Graph Databases 101

[+] gtrubetskoy|10 years ago|reply

I have spent a lot of time figuring out how to deal with a large graph a couple of years ago. My conclusion - there will never be such a thing as a "graph database". There are many efforts in this area, someone here already mentioned SPARQL and RDF, you can google for "triple stores", etc. There are also large-scale graph processing tools on top of Hadoop such as Giraph or Graphx for Spark.

For the particular project we ended up using Redis and storing the graph as an adjacency list in a machine with 128GB of RAM.

The reason I don't think there ever will be a "graph database" is because there are so many different ways you can store a graph, so many things you might want to do with one. It's trivial to build a "graph database" in a few lines of any programming language - graph traversal is (hopefully) taught in any decent CS course.

Also - the latest versions of PostgreSQL have all the features to support graph storage. It's ironic how PostgreSQL is becoming a SQL database that is gradually taking over the "NoSQL" problem space.

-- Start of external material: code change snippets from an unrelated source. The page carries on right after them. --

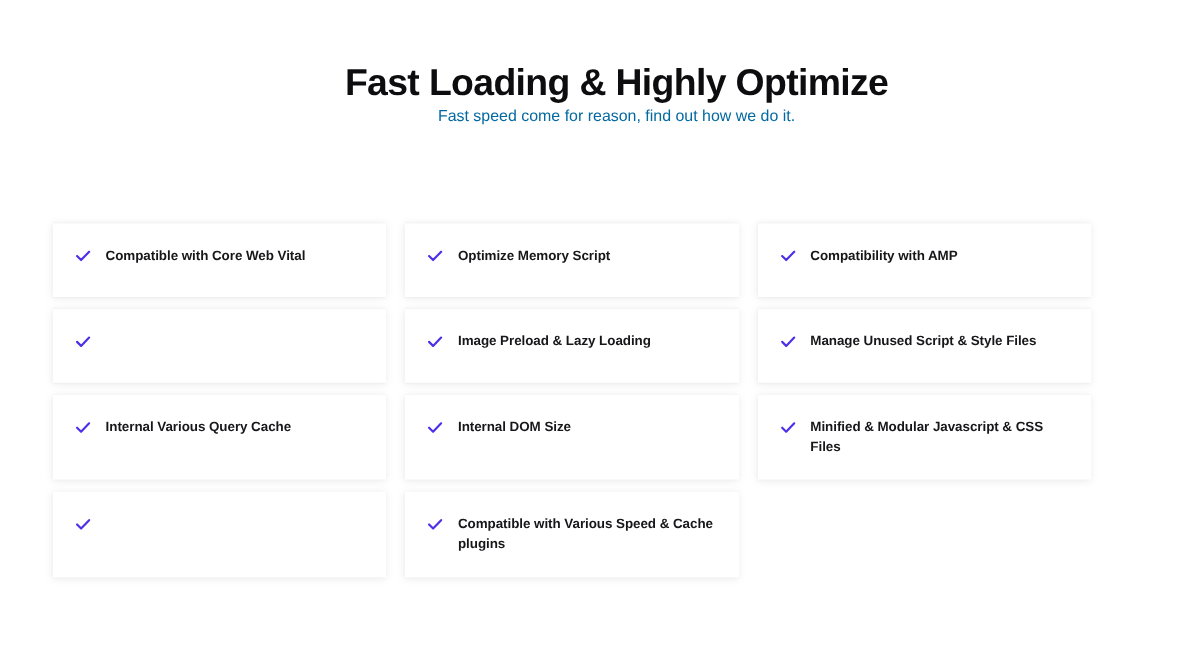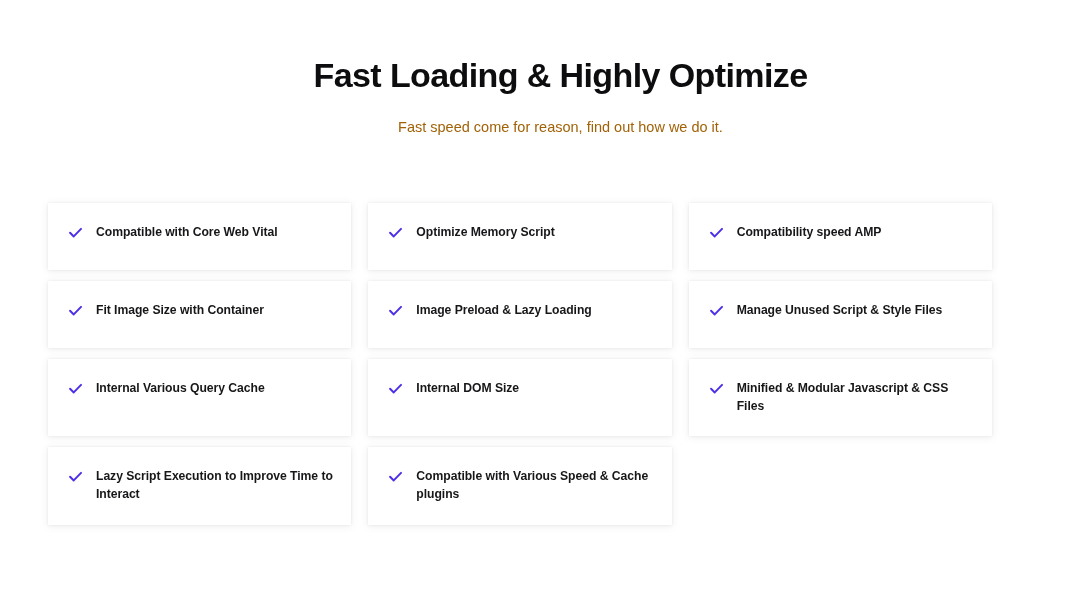"Fast speed come for reason," .page-subtitle { color: #a16207 -> #0369a1; margin-top: 21px -> none }
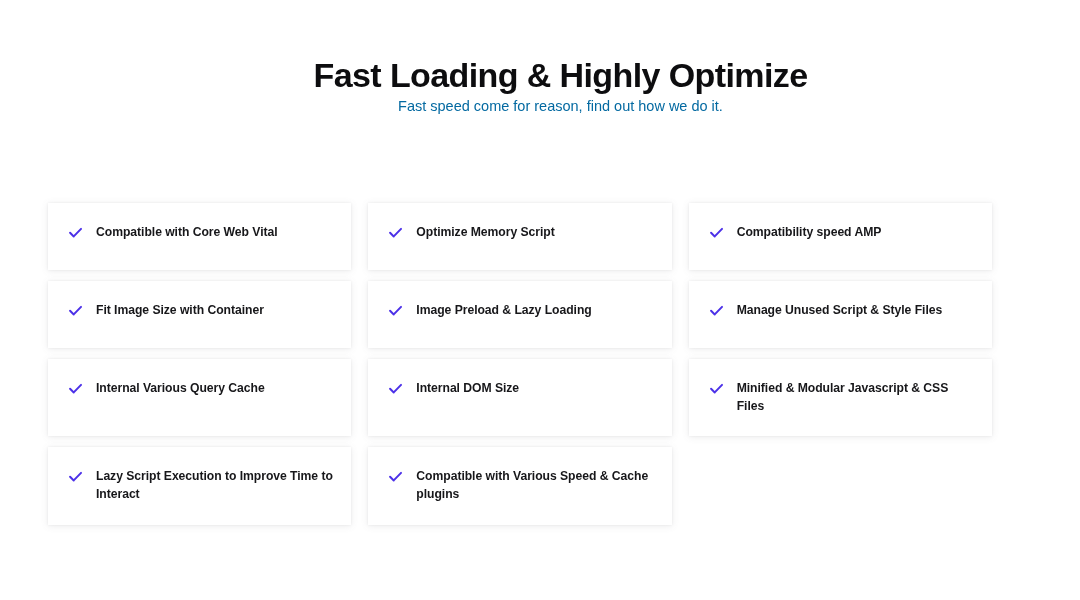"Compatibility speed AMP" span.feature-label { text: speed -> with }
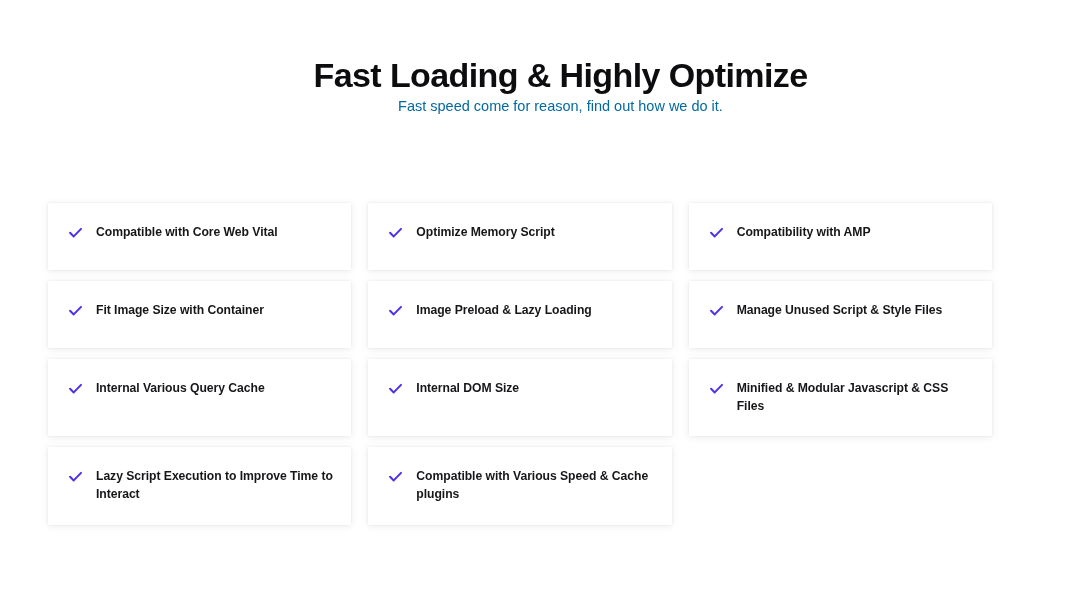"Fit Image Size with Container" span.feature-label { html: <span>Fit Image Size with Container</span> -> none }
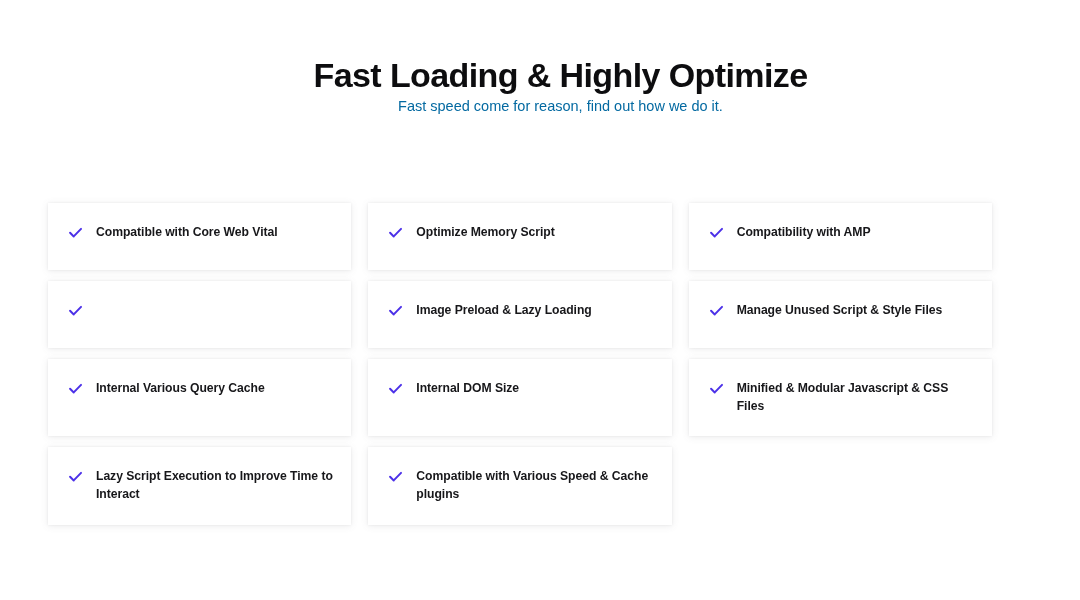"Lazy Script Execution to Improve" span.feature-label { html: <span>Lazy Script Execution to Improve Time to Interact</span> -> none }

[+] amirouche|10 years ago|reply

In my point of view, the fact that you can add an expert index very easily to a graph database written in a modern language (say no C/C++) makes it even easier to customize an existing graph database to suit your direct need. In turn, storage and runtime can be tunned more easily. Making so easy to have the performance you need. But at the end of the day not dealing with algreba is the best.

[+] yeukhon|10 years ago|reply

Years ago PostgreSQL already support recursive query, and in Oracle you have CONNECT BY. I have only used the recursive with once and it was just a quick demo, but my understanding is update is extremely expensive.

[+] valhalla|10 years ago|reply

If anyone's curious about Network Science/Graph Theory in general here's a free online textbook used by a grad student friend of mine

http://barabasilab.neu.edu/networksciencebook/downlPDF.html

[+] GFK_of_xmaspast|10 years ago|reply

Be careful about Barabasi: https://liorpachter.wordpress.com/2014/02/10/the-network-non...

(FWIW, I had previously read some Barabasi papers and had come away seriously unimpressed, see also https://news.ycombinator.com/item?id=9555547)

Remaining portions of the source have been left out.